Does it matter if you’re from the smaller towns in the north than had you been from the major city areas in terms of how you develop as musicians/how your music develops? Is there more freedom to develop a personal style?
– I don’t really know if we are a typical band from northern Sweden. It seems like most of the bands all around the country are in to melodic death metal, so from that sense no. I think the passion for our kind of music would have been as strong as now no matter where we came from. I mean, when I was 15-20 it was a lot about black metal where I grew up (and still live). People listened to death metal a lot of course but all the bands played some kind of black metal or music with heavy black metal influences. So if the surrounding would have had a major impact I guess we had been playing black metal today.

There’s a specific aesthetic to death metal. What does a death metal band make in your eyes?
– For me death metal is a musical genre so a band that plays that kind of music makes a death metal band in my view. It’s all about the classic stuff – blast beats, double bass drums, aggressiveness, brutality. Energy and atonality is death metal in my book. Catchy melodies and clean vocals have nothing to do with death metal. That’s for sure.

With the band spread out over three towns how do you maintain a steady song-writing structure? Who is the one that organizes everything?
– For fifteen years ago it would probably had been a problem but not today. We mainly write the music from distance, composing by ourselves at home and then sending the stuff to each other. I don’t really feel that we have a special person organizing everything. To reach a good level of creativity you need a bit of chaos and less structure and boundaries. It sounds pretentious but that’s the way it is.

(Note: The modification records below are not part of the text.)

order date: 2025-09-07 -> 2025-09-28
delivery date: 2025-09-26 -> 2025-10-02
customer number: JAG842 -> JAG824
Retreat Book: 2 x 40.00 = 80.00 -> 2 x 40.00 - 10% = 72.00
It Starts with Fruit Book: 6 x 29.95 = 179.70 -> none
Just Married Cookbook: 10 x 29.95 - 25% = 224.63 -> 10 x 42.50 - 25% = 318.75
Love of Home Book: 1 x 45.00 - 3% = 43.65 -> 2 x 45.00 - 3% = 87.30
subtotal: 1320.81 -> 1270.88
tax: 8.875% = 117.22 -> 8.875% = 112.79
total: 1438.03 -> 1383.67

The title of your demo “His Will Be Done” could be interpreted in many different ways. What is it that you want to say with your lyrics?
– Indeed the title is very much subject to interpretation, but in general it mirrors the fundamental oppression practiced by the Christian religion across the world. The will of their god is absolute, and whoever tries to ignore or oppose it will be cast down to eternal damnation. But as with everything else, even the reign of the most powerful will eventually come to an end, when those once damned will rise to overthrow their oppressor. The general theme of the demo describes the process of rising from being the silently oppressed and shattering the tyranny – Christian or non-Christian.

When you’re a band on demo level what ways are there to spread the word of the band?
– The usual ways. Do gigs, interact with people through Internet. But one great part of it is hard work. You must be active to be heard and if you want to break in the music scene you must have a demand for your music or act. It doesn’t matter how good you are – if people doesn’t care about your music you’re never gonna make it. If “making it” is a goal that is. In general I think that extreme metal is a poor career choice if you want to get rich and famous.

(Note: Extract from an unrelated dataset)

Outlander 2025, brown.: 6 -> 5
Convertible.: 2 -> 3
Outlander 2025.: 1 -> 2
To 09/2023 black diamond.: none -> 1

If you were to release an album on your own would there be any advantages to it contra signing with a smaller, pretty unknown label?
– Releasing by yourself gives freedom and control and that’s an advantage you have towards major labels as much as smaller labels. You do it solely for you and no one else. But again, doing it completely on your own means a heck of a lot of effort.

How hard is it to print a demo on your own and then spread it to the right channels? Is there like a directory you can use to help further your cause?
– It is pretty hard because there’s a lot of competition and the right channels like magazines and fanzines doesn’t have unlimited time or resources. The main directory for us is Google – simple as that and then of course you try to use your network of friends in other band who may have connections here and there.